Every entry below should be written out exactly, and no image should appear.
::: GIVEN INFORMATION
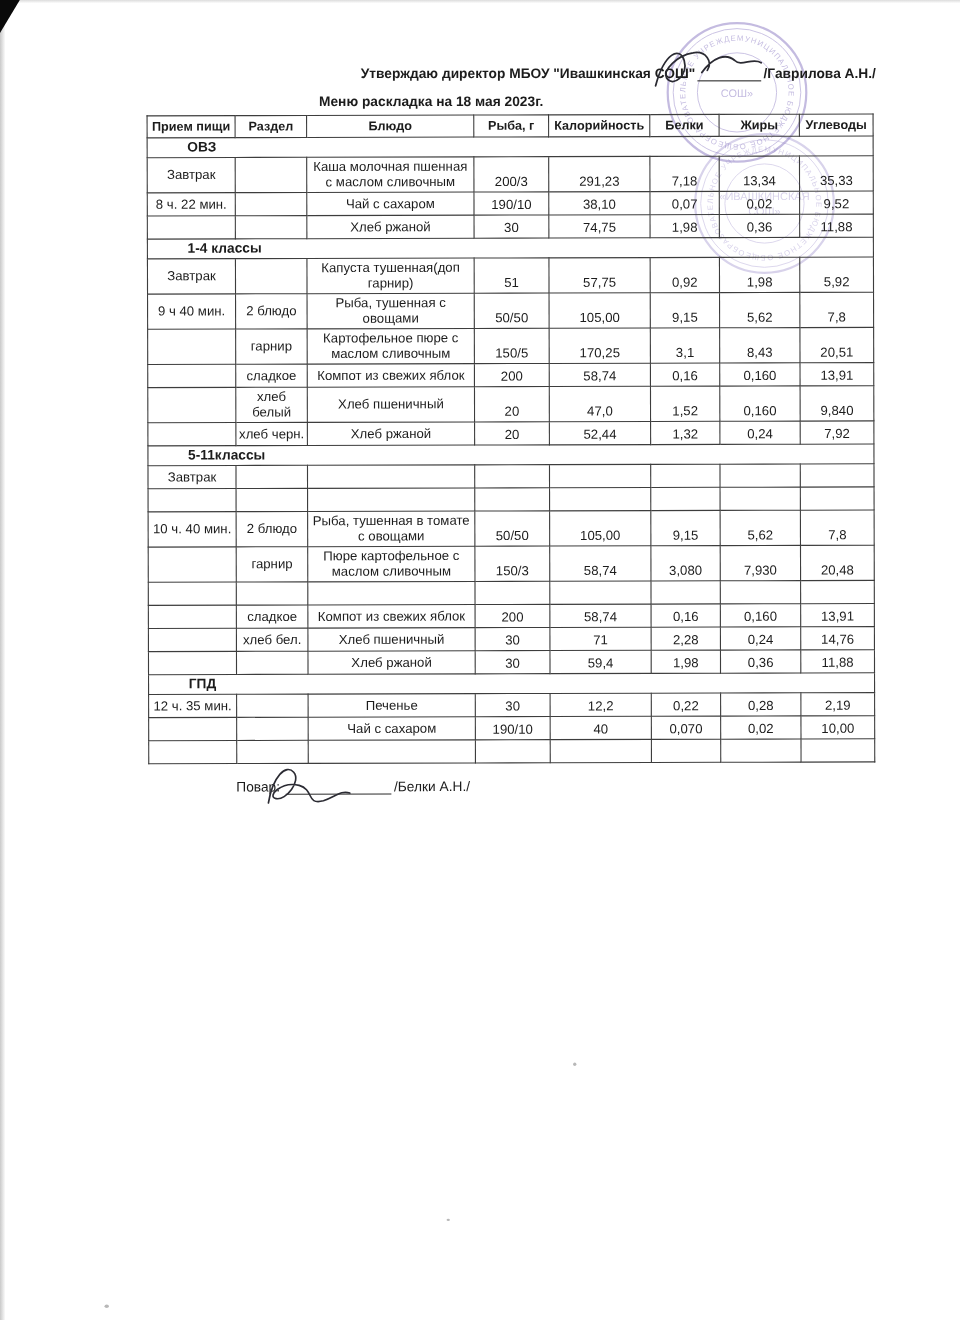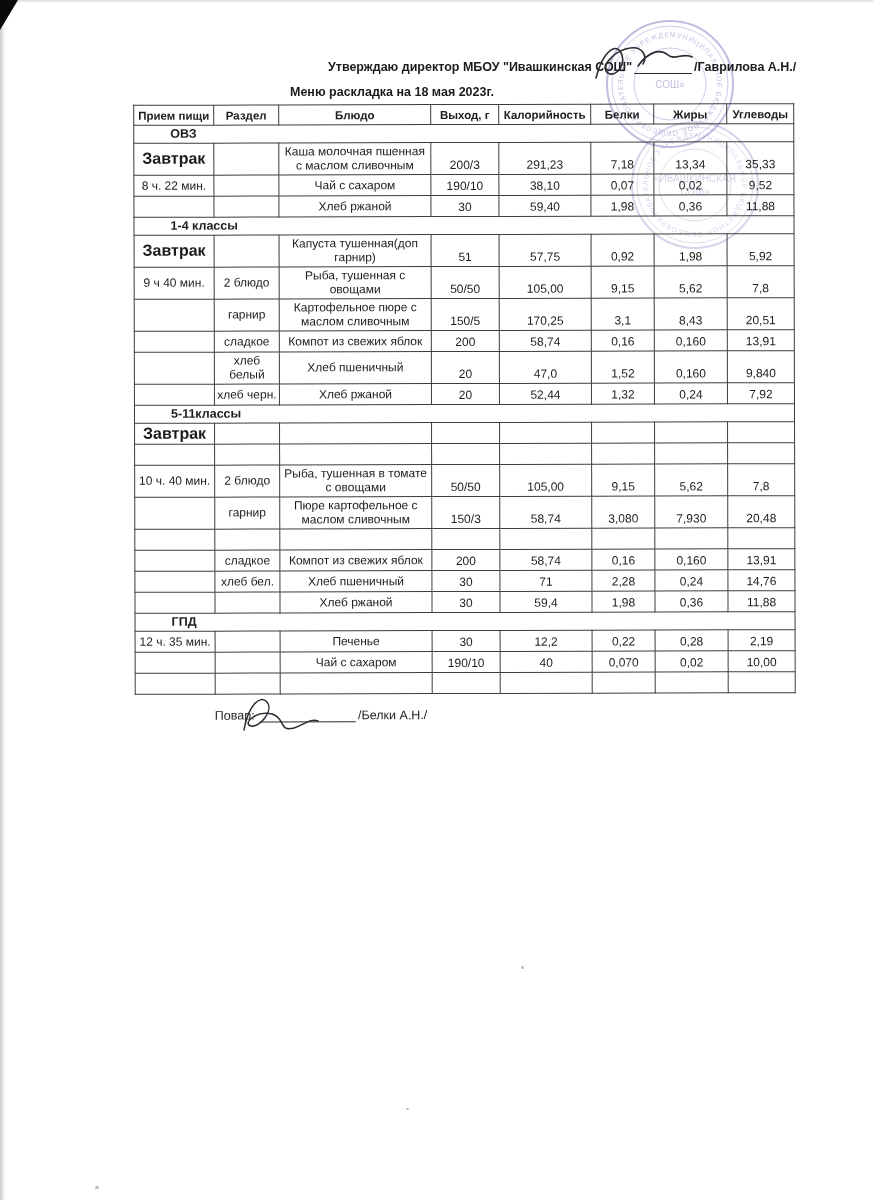--- a/index.html
+++ b/index.html
@@ -114,7 +114,7 @@
             <th>Прием пищи</th>
             <th>Раздел</th>
             <th>Блюдо</th>
-            <th>Выход, г</th>
+            <th>Рыба, г</th>
             <th>Калорийность</th>
             <th>Белки</th>
             <th>Жиры</th>

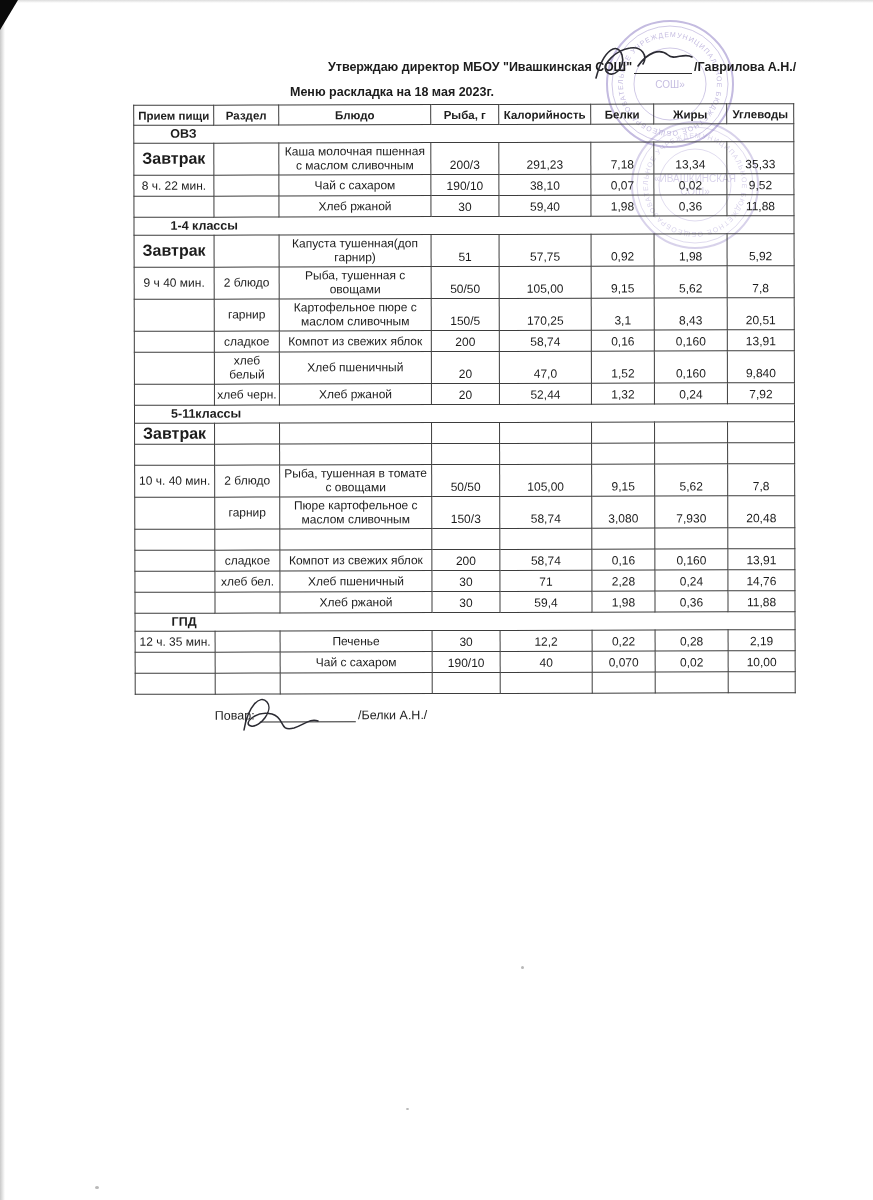--- a/index.html
+++ b/index.html
@@ -36,7 +36,7 @@
   tbody tr { height:21px; }
   tbody td { vertical-align:bottom; padding-bottom:2px; line-height:14px; }
   td.c0, td.c1, td.c2 { vertical-align:middle; }
-  td.bold { font-weight:700; font-size:16px; }
+  td.bold { font-weight:400; font-size:12px; }
   tr.section-row { height:18px; }
   tr.section-row td { text-align:left; padding-left:36px; font-weight:700; vertical-align:middle; font-size:12.5px; }
 

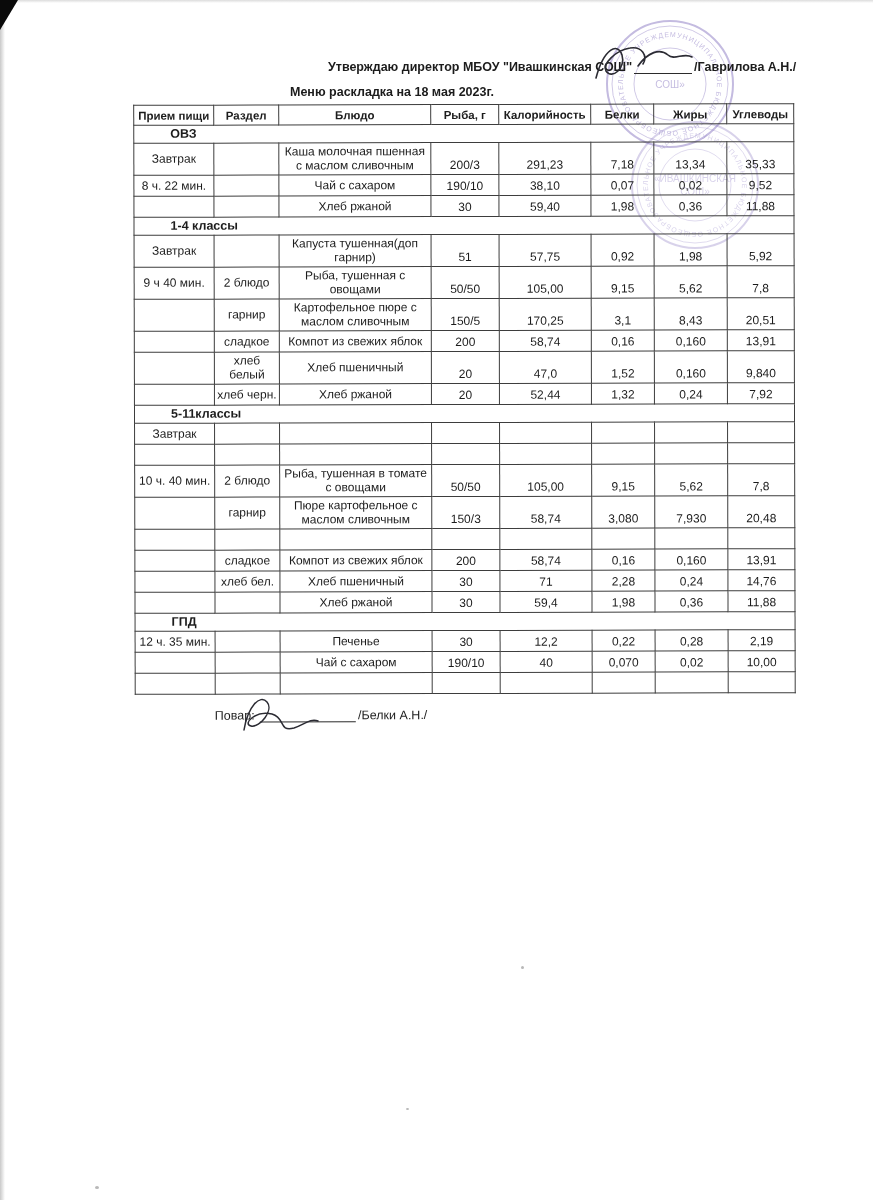--- a/index.html
+++ b/index.html
@@ -150,7 +150,7 @@
             <td class="c1"></td>
             <td class="c2">Хлеб ржаной</td>
             <td class="c3">30</td>
-            <td class="c4">59,40</td>
+            <td class="c4">74,75</td>
             <td class="c5">1,98</td>
             <td class="c6">0,36</td>
             <td class="c7">11,88</td>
::::::
» **RESULT FOR THIS TASK**:
--- a/index.html
+++ b/index.html
@@ -114,7 +114,7 @@
             <th>Прием пищи</th>
             <th>Раздел</th>
             <th>Блюдо</th>
-            <th>Выход, г</th>
+            <th>Рыба, г</th>
             <th>Калорийность</th>
             <th>Белки</th>
             <th>Жиры</th>

--- a/index.html
+++ b/index.html
@@ -36,7 +36,7 @@
   tbody tr { height:21px; }
   tbody td { vertical-align:bottom; padding-bottom:2px; line-height:14px; }
   td.c0, td.c1, td.c2 { vertical-align:middle; }
-  td.bold { font-weight:700; font-size:16px; }
+  td.bold { font-weight:400; font-size:12px; }
   tr.section-row { height:18px; }
   tr.section-row td { text-align:left; padding-left:36px; font-weight:700; vertical-align:middle; font-size:12.5px; }
 

--- a/index.html
+++ b/index.html
@@ -150,7 +150,7 @@
             <td class="c1"></td>
             <td class="c2">Хлеб ржаной</td>
             <td class="c3">30</td>
-            <td class="c4">59,40</td>
+            <td class="c4">74,75</td>
             <td class="c5">1,98</td>
             <td class="c6">0,36</td>
             <td class="c7">11,88</td>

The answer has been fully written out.